コースの起源は、スコットランドのコースとしては比較的に新しく1879年のスタートである。すぐ東のセント・アンドリュースから、すでに全英オープンを4回制覇していたオールド・トム・モーリスが呼ばれて6ホールのコースを設計している。その設計料は1ポンドであったという。

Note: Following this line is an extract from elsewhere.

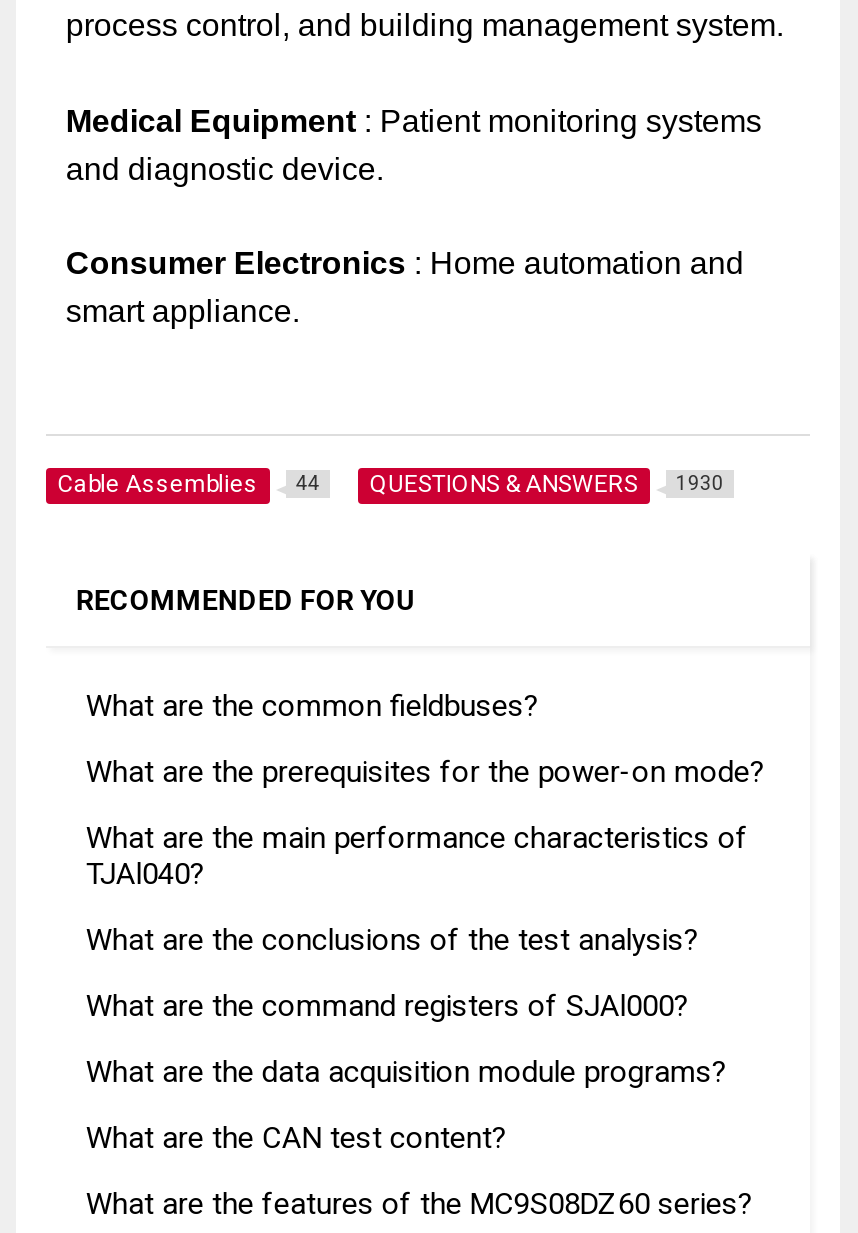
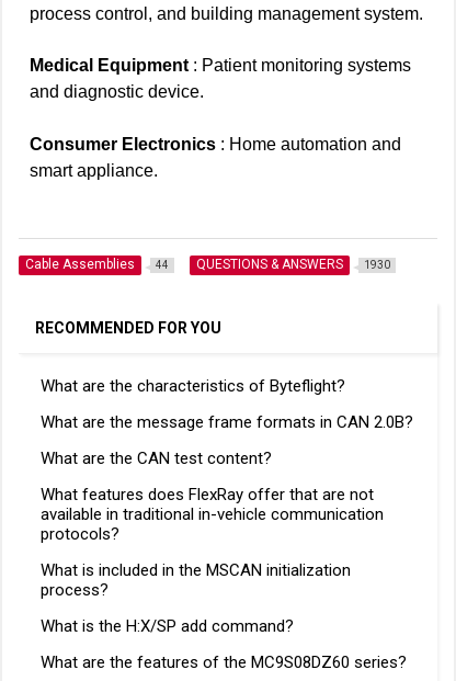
[86,687,766,1089] What are the common fieldbuses? | What are the prerequisites for the power-on mode? | What are the main performance characteristics of | TJAl040? | What are the conclusions of the test analysis? | What are the command registers of SJAl000? | What are the data acquisition module programs? -> [40,376,413,432] What are the characteristics of Byteflight? | What are the message frame formats in CAN 2.0B?
moved [86,1119,508,1155] -> [40,449,272,469]: What are the CAN test content?
none -> [40,485,384,636] What features does FlexRay offer that are not | available in traditional in-vehicle communication | protocols? | What is included in the MSCAN initialization | process? | What is the H:X/SP add command?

その後ゴルファーの増加から1910年に9ホールへ拡大。更に、その50年後に、当時クラブの名誉理事長であったチャーリー・サムソンが18ホールに変更し、現在の姿となった。有名設計家を使ったり名物ホールを造ることもなく安値で出来あがった質の高いチャンピオンシップ・コースである。以前、フランク・シェリダンがオールド・コース・ホテルを所有していた頃、バレステロスとニクラウスの特別マッチをオールド・コースで企画したが断られ、場所をこのコースへ移した。結果はレイディーバンクの大宣伝となり、以後ビジターが絶えないという。